• Task requirements
Repeat verbatim what the listing holds, but not its pictures.

• Supplied material
[Start of Attachment]

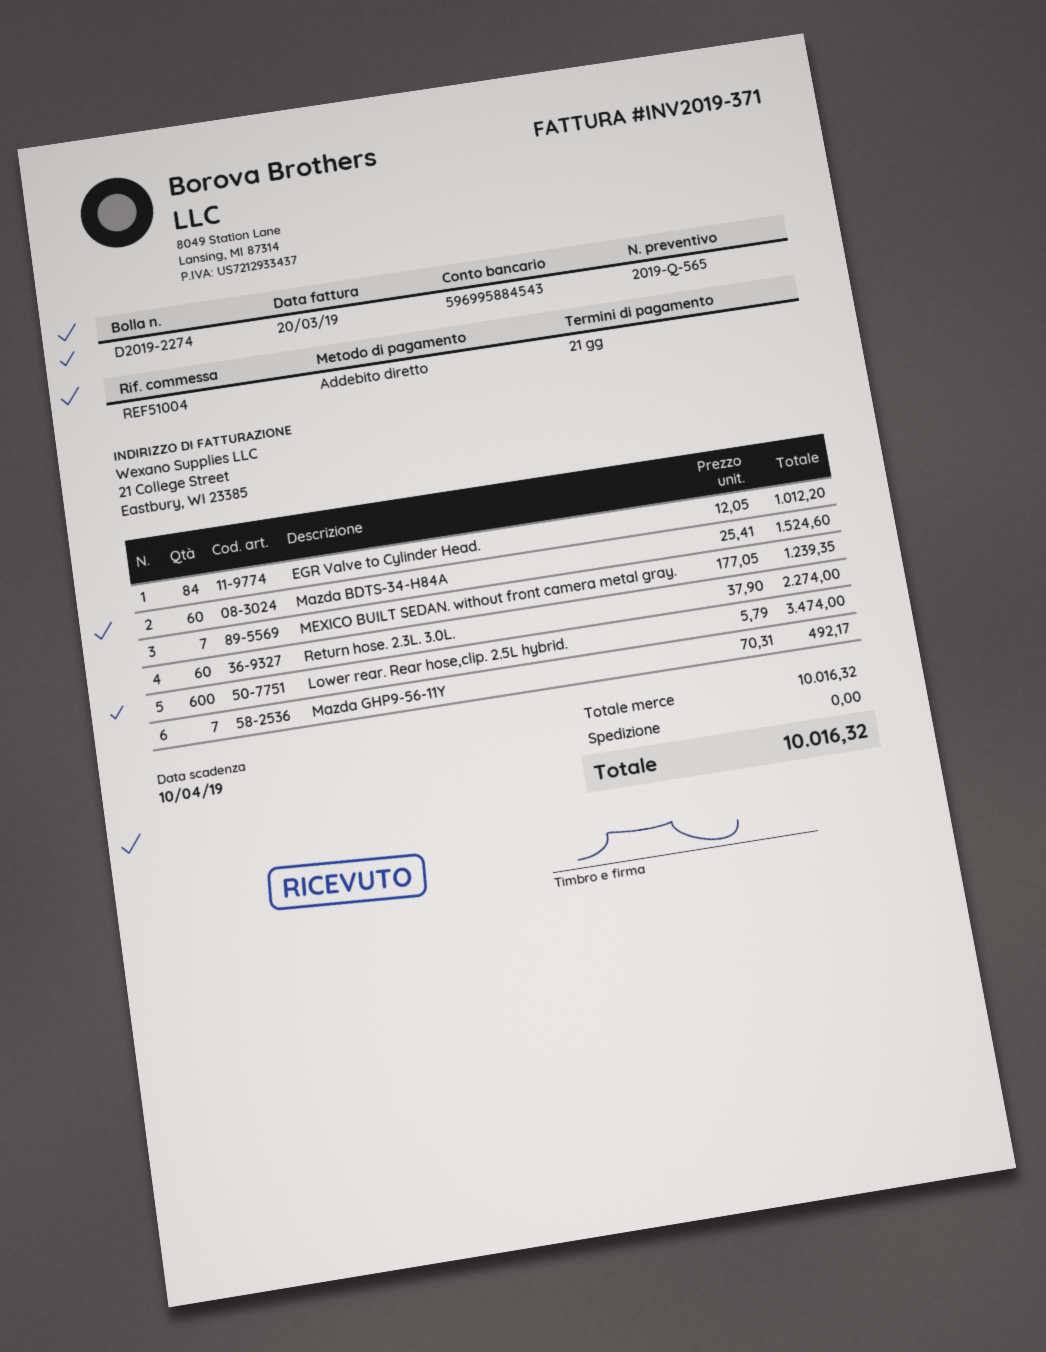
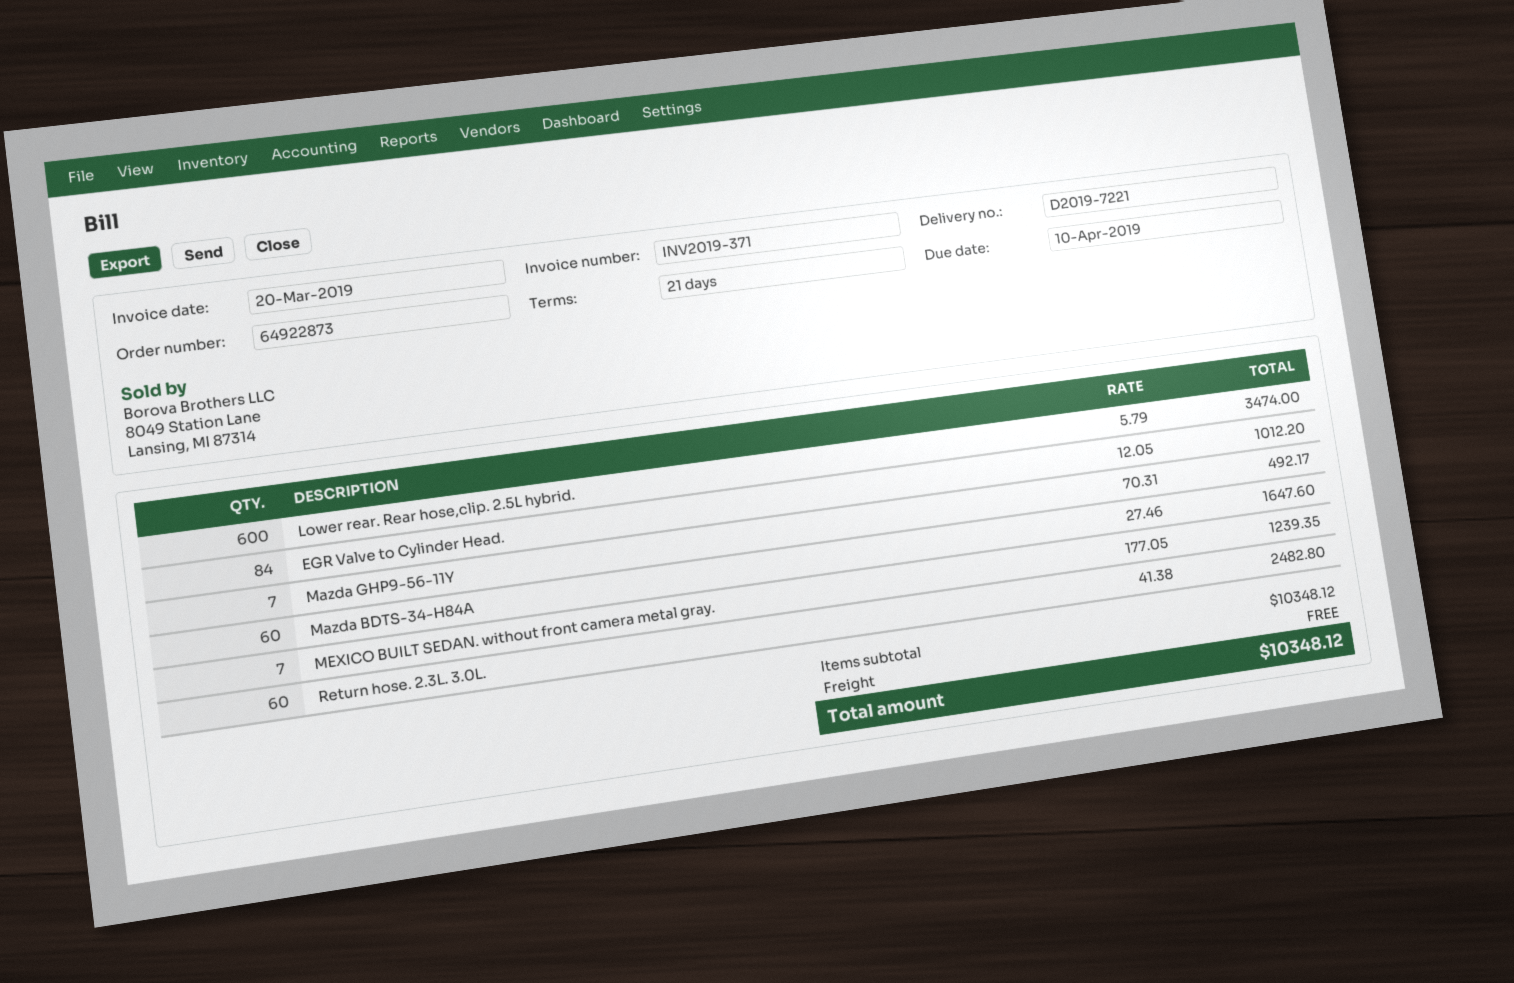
delivery note number: D2019-2274 -> D2019-7221
Mazda BDTS-34-H84A: 60 x 25.41 = 1524.60 -> 60 x 27.46 = 1647.60
Return hose. 2.3L. 3.0L.: 60 x 37.90 = 2274.00 -> 60 x 41.38 = 2482.80
subtotal: 10016.32 -> 10348.12
total: 10016.32 -> 10348.12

[End of Attachment]

• Expected answer
delivery note number: D2019-2274 -> D2019-7221
Mazda BDTS-34-H84A: 60 x 25.41 = 1524.60 -> 60 x 27.46 = 1647.60
Return hose. 2.3L. 3.0L.: 60 x 37.90 = 2274.00 -> 60 x 41.38 = 2482.80
subtotal: 10016.32 -> 10348.12
total: 10016.32 -> 10348.12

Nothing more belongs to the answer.